## Problem statement
Every record below must be retyped exactly, with the pictures left out.
---------- Entries supplied ----------
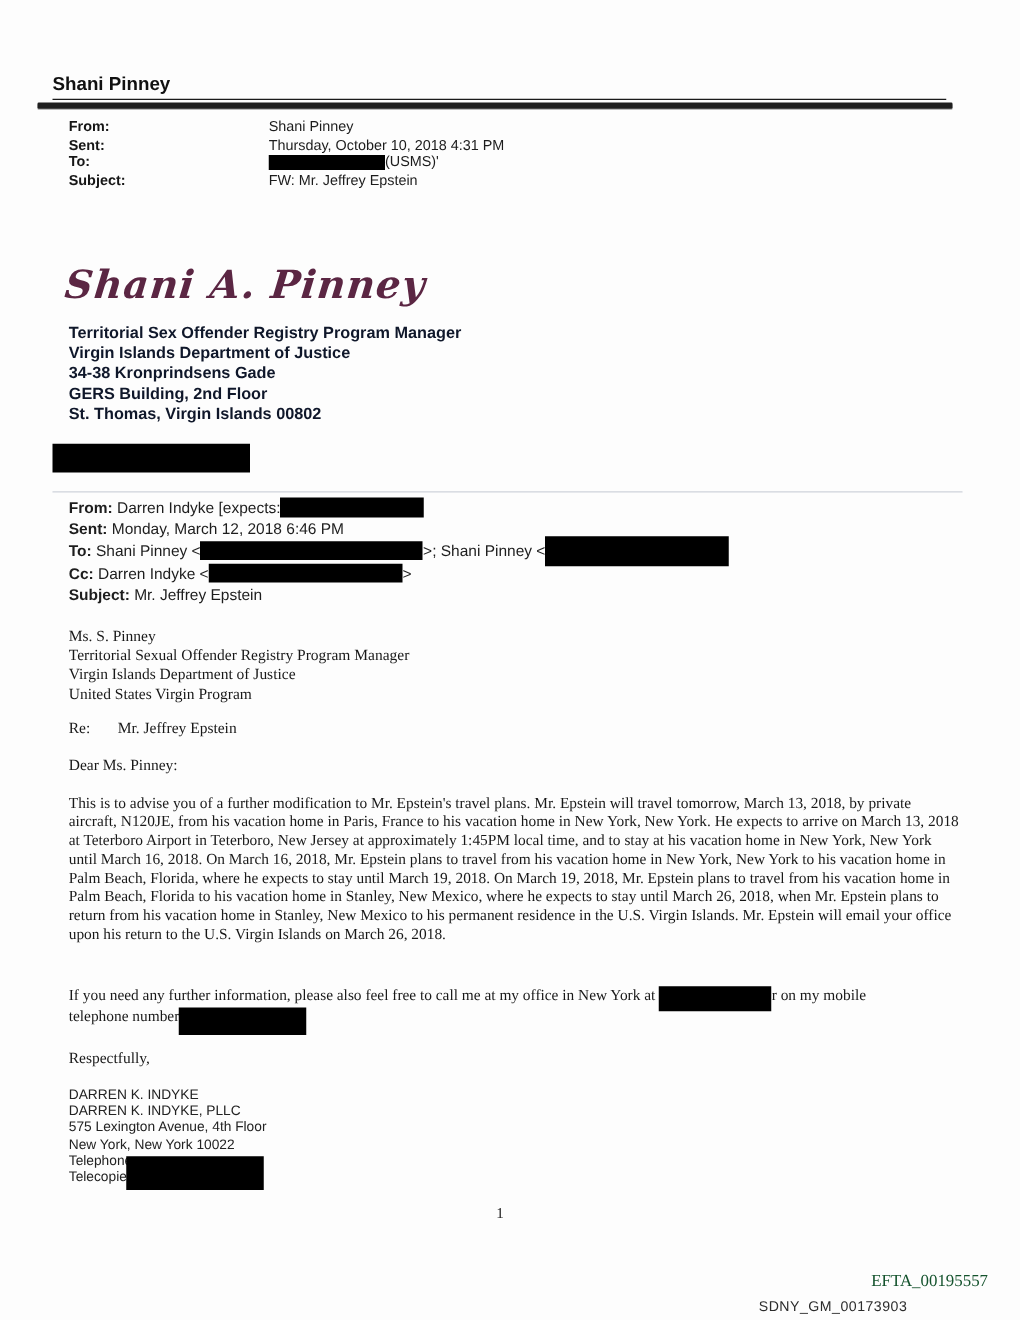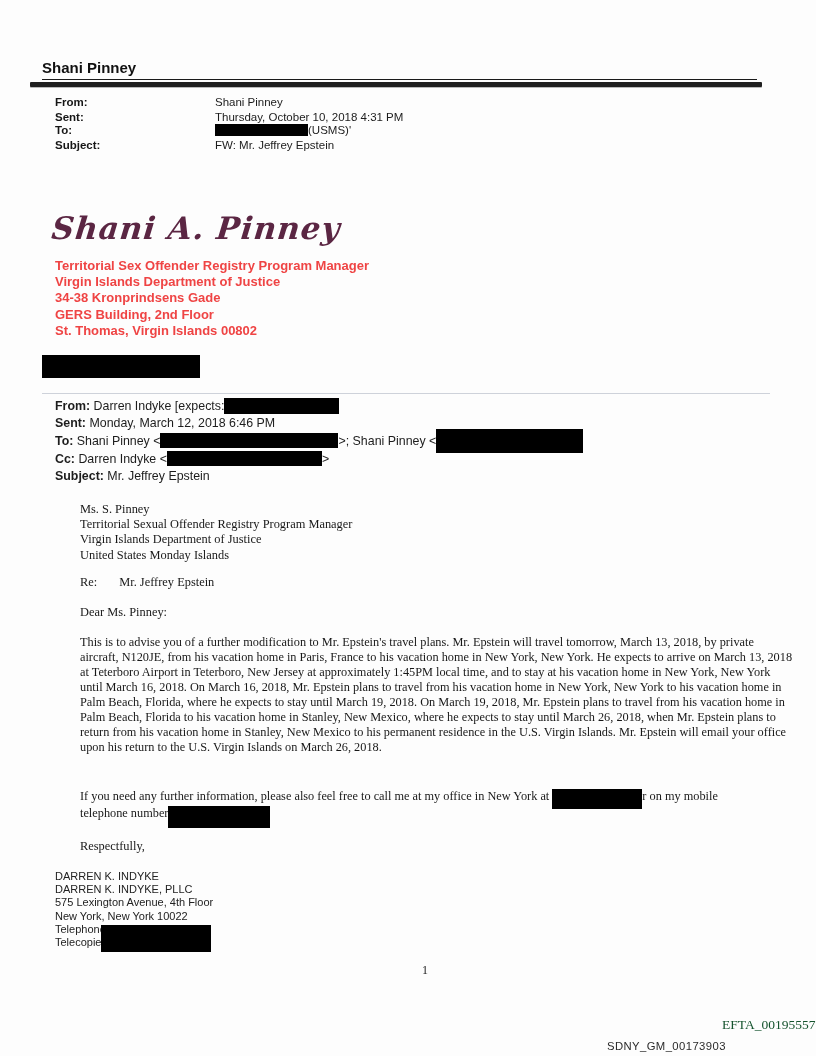--- a/index.html
+++ b/index.html
@@ -20,7 +20,7 @@
   
   .script-sig{left:52px;top:210px;font-family:"DejaVu Serif",serif;font-style:italic;font-weight:bold;
               font-size:31px;color:#5b2643;letter-spacing:1px;transform:skewX(-6deg);}
-  .maroon-block{left:55px;top:258px;width:500px;font-size:13px;font-weight:bold;color:#ef4444;
+  .maroon-block{left:55px;top:258px;width:500px;font-size:13px;font-weight:bold;color:#0f172a;
                 line-height:16.2px;}
   .faint-rule{left:42px;top:393px;width:728px;height:1px;background:#c9cdd6;opacity:.9;}
   

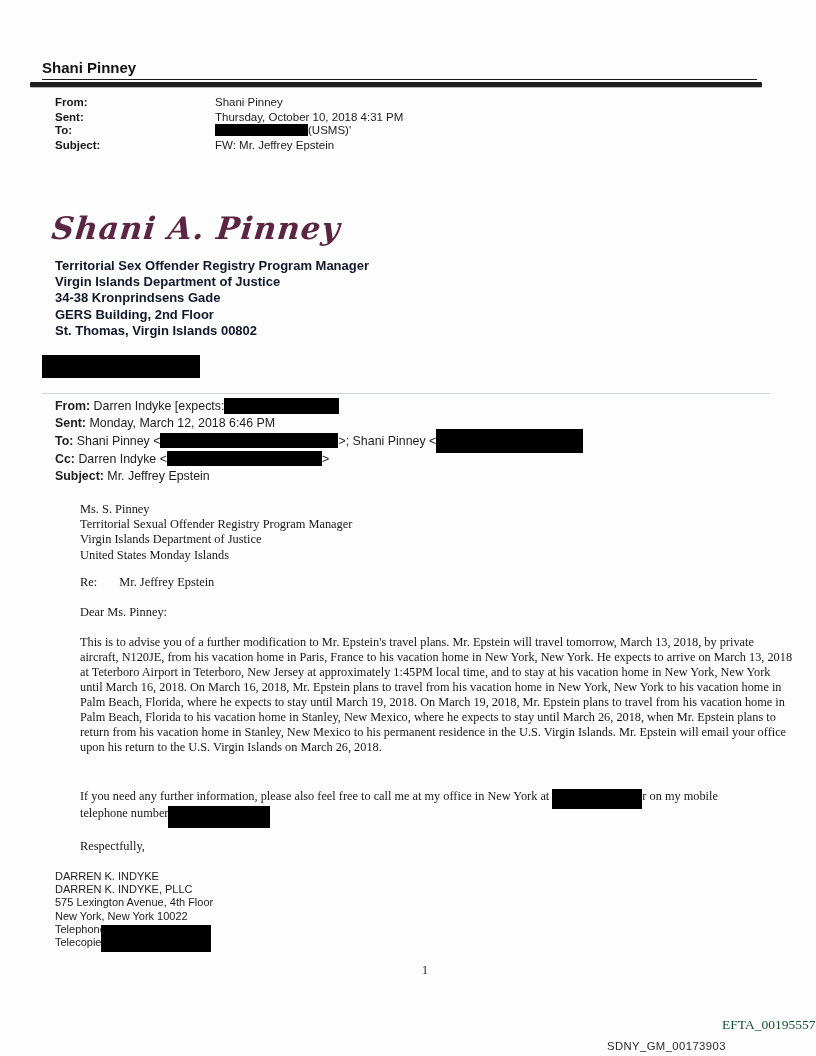--- a/index.html
+++ b/index.html
@@ -28,7 +28,7 @@
   .fwd-line{display:flex;align-items:center;height:17.6px;white-space:pre;}
   .fwd-line b{font-weight:bold;}
   
-  .serif{font-family:"Liberation Serif",serif;margin-left:25px;}
+  .serif{font-family:"Liberation Serif",serif;}
   .addr-block{left:55px;top:502px;width:560px;font-size:12.4px;line-height:15.2px;color:#181818;}
   .re-line{left:55px;top:575px;font-size:12.4px;color:#181818;}
   .re-gap{display:inline-block;width:22px;}

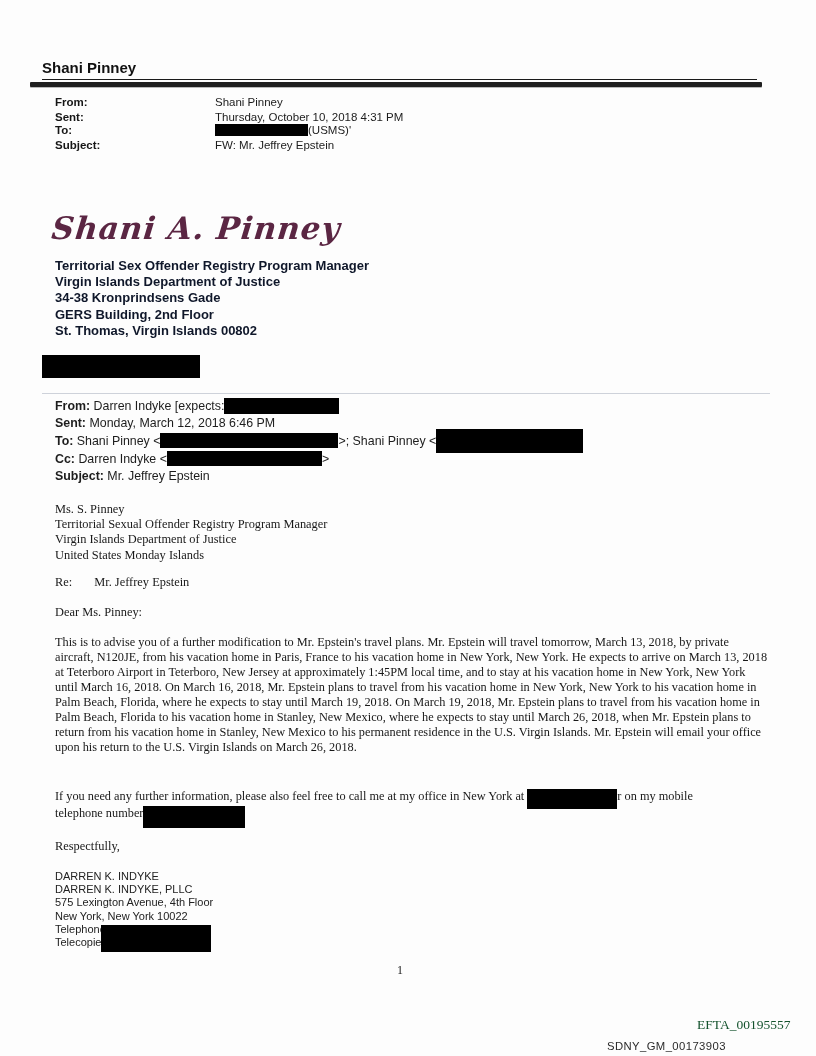--- a/index.html
+++ b/index.html
@@ -92,7 +92,7 @@
     <div>Ms. S. Pinney</div>
     <div>Territorial Sexual Offender Registry Program Manager</div>
     <div>Virgin Islands Department of Justice</div>
-    <div>United States Monday Islands</div>
+    <div>United States Virgin Program</div>
   </div>
 
   <div class="abs re-line serif">

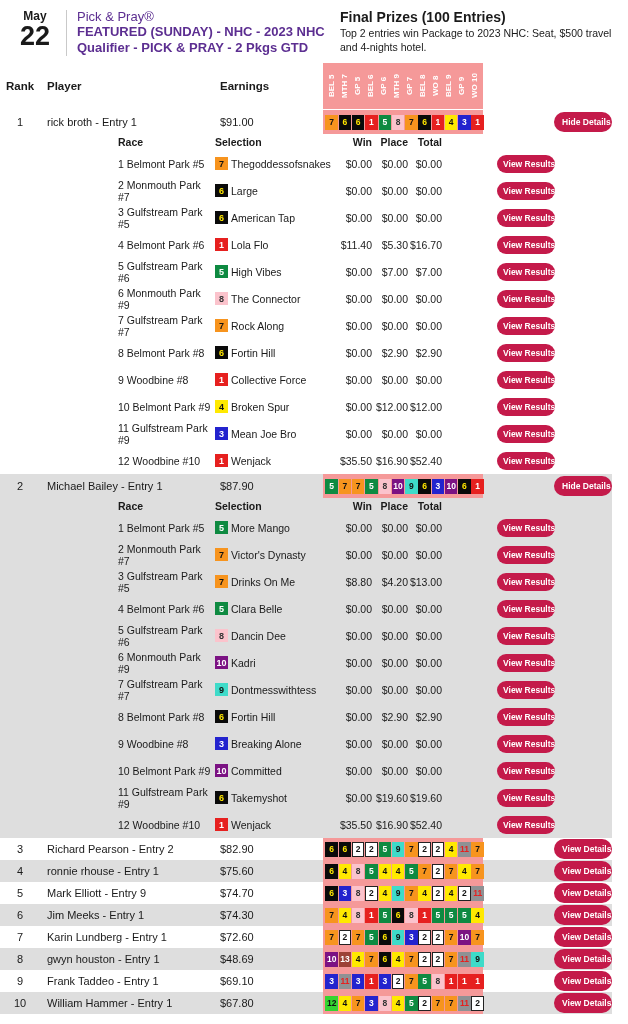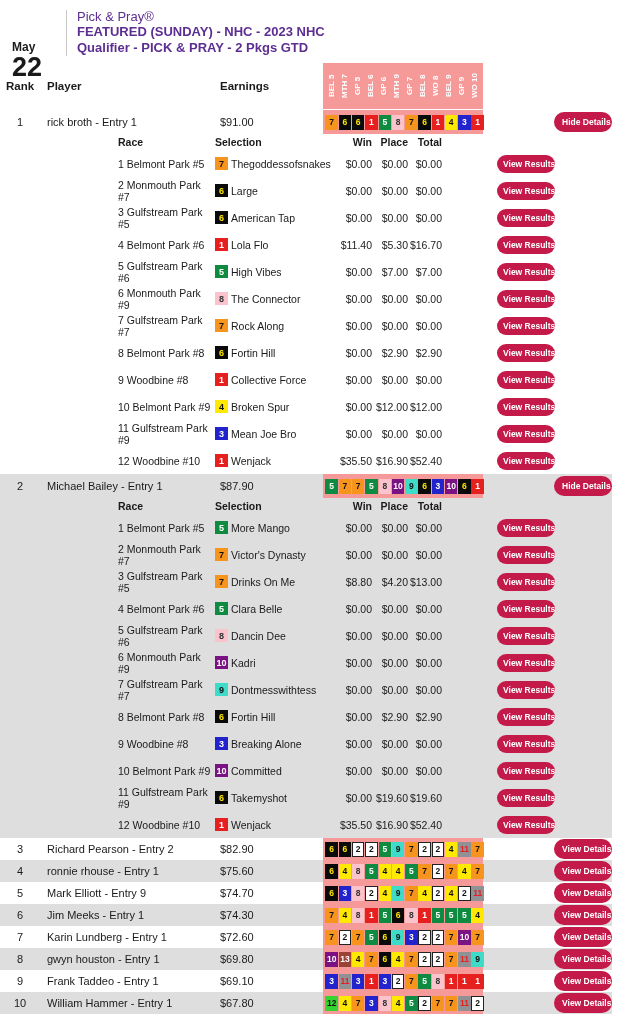--- a/index.html
+++ b/index.html
@@ -8,7 +8,7 @@
 
   
   .hdr { display:flex; align-items:flex-start; padding:8px 10px 4px 12px; height:62px; }
-  .date-box { width:46px; text-align:left; line-height:1; padding-top:2px;margin-top:31px; }
+  .date-box { width:46px; text-align:center; line-height:1; padding-top:2px; }
   .date-month { font-size:12px; font-weight:bold; }
   .date-day { font-size:27px; font-weight:bold; margin-top:1px; }
   .hdr-divider { width:1px; background:#c9c9c9; align-self:stretch; margin:2px 10px 2px 8px; }

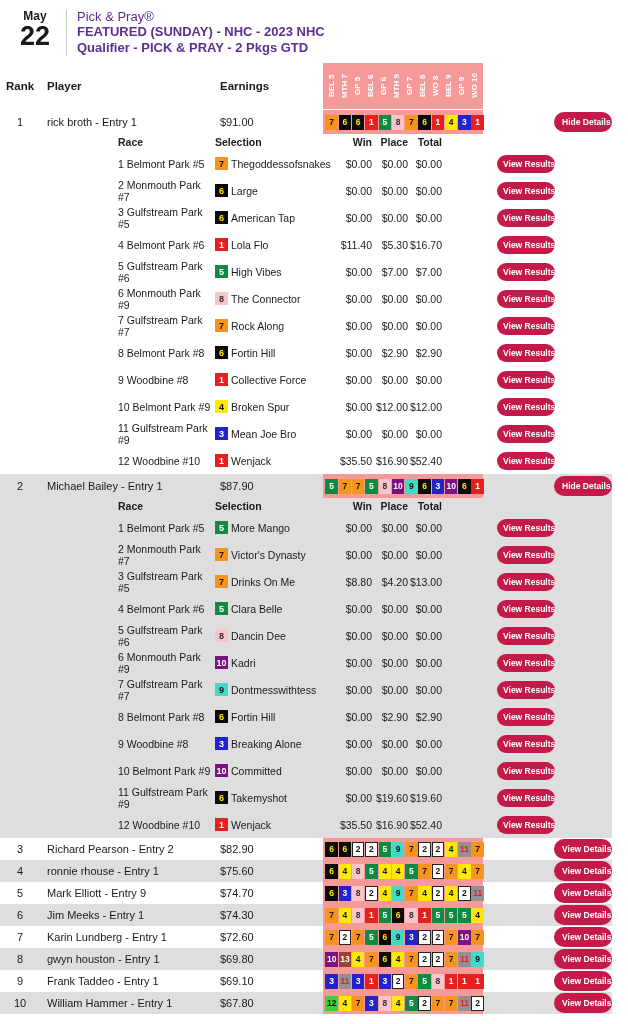--- a/index.html
+++ b/index.html
@@ -75,6 +75,10 @@
       <div class="contest-name">Pick &amp; Pray®</div>
       <div class="contest-title">FEATURED (SUNDAY) - NHC - 2023 NHC</div>
       <div class="contest-title">Qualifier - PICK &amp; PRAY - 2 Pkgs GTD</div>
+    </div>
+    <div class="prizes-block">
+      <div class="prizes-title">Final Prizes (100 Entries)</div>
+      <div class="prizes-desc">Top 2 entries win Package to 2023 NHC: Seat, $500 travel and 4-nights hotel.</div>
     </div>
   </div>
 

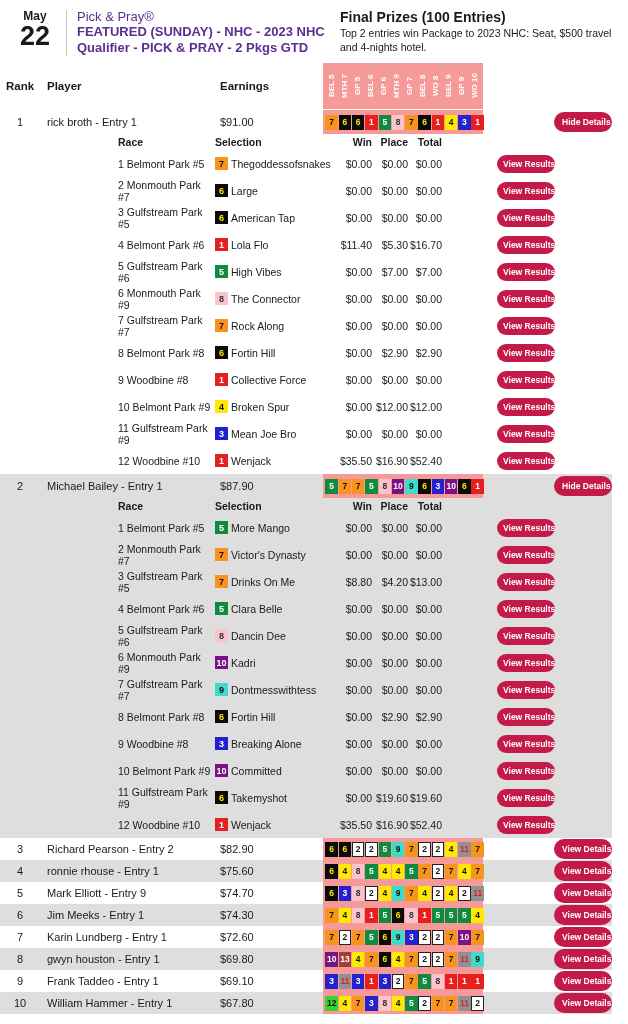--- a/index.html
+++ b/index.html
@@ -598,7 +598,7 @@
           <div class="row-grid rank-row short">
             <div class="cell-rank">8</div>
             <div class="cell-player">gwyn houston - Entry 1</div>
-            <div class="cell-earn">$69.80</div>
+            <div class="cell-earn">$48.69</div>
             <div></div>
             <div class="strip">
               <span class="pick-chip" style="background: rgb(123, 18, 131); color: rgb(255, 255, 255);">10</span>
----------
## Result
--- a/index.html
+++ b/index.html
@@ -20,7 +20,7 @@
   
   .script-sig{left:52px;top:210px;font-family:"DejaVu Serif",serif;font-style:italic;font-weight:bold;
               font-size:31px;color:#5b2643;letter-spacing:1px;transform:skewX(-6deg);}
-  .maroon-block{left:55px;top:258px;width:500px;font-size:13px;font-weight:bold;color:#ef4444;
+  .maroon-block{left:55px;top:258px;width:500px;font-size:13px;font-weight:bold;color:#0f172a;
                 line-height:16.2px;}
   .faint-rule{left:42px;top:393px;width:728px;height:1px;background:#c9cdd6;opacity:.9;}
   

--- a/index.html
+++ b/index.html
@@ -28,7 +28,7 @@
   .fwd-line{display:flex;align-items:center;height:17.6px;white-space:pre;}
   .fwd-line b{font-weight:bold;}
   
-  .serif{font-family:"Liberation Serif",serif;margin-left:25px;}
+  .serif{font-family:"Liberation Serif",serif;}
   .addr-block{left:55px;top:502px;width:560px;font-size:12.4px;line-height:15.2px;color:#181818;}
   .re-line{left:55px;top:575px;font-size:12.4px;color:#181818;}
   .re-gap{display:inline-block;width:22px;}

--- a/index.html
+++ b/index.html
@@ -92,7 +92,7 @@
     <div>Ms. S. Pinney</div>
     <div>Territorial Sexual Offender Registry Program Manager</div>
     <div>Virgin Islands Department of Justice</div>
-    <div>United States Monday Islands</div>
+    <div>United States Virgin Program</div>
   </div>
 
   <div class="abs re-line serif">

--- a/index.html
+++ b/index.html
@@ -8,7 +8,7 @@
 
   
   .hdr { display:flex; align-items:flex-start; padding:8px 10px 4px 12px; height:62px; }
-  .date-box { width:46px; text-align:left; line-height:1; padding-top:2px;margin-top:31px; }
+  .date-box { width:46px; text-align:center; line-height:1; padding-top:2px; }
   .date-month { font-size:12px; font-weight:bold; }
   .date-day { font-size:27px; font-weight:bold; margin-top:1px; }
   .hdr-divider { width:1px; background:#c9c9c9; align-self:stretch; margin:2px 10px 2px 8px; }

--- a/index.html
+++ b/index.html
@@ -75,6 +75,10 @@
       <div class="contest-name">Pick &amp; Pray®</div>
       <div class="contest-title">FEATURED (SUNDAY) - NHC - 2023 NHC</div>
       <div class="contest-title">Qualifier - PICK &amp; PRAY - 2 Pkgs GTD</div>
+    </div>
+    <div class="prizes-block">
+      <div class="prizes-title">Final Prizes (100 Entries)</div>
+      <div class="prizes-desc">Top 2 entries win Package to 2023 NHC: Seat, $500 travel and 4-nights hotel.</div>
     </div>
   </div>
 

--- a/index.html
+++ b/index.html
@@ -598,7 +598,7 @@
           <div class="row-grid rank-row short">
             <div class="cell-rank">8</div>
             <div class="cell-player">gwyn houston - Entry 1</div>
-            <div class="cell-earn">$69.80</div>
+            <div class="cell-earn">$48.69</div>
             <div></div>
             <div class="strip">
               <span class="pick-chip" style="background: rgb(123, 18, 131); color: rgb(255, 255, 255);">10</span>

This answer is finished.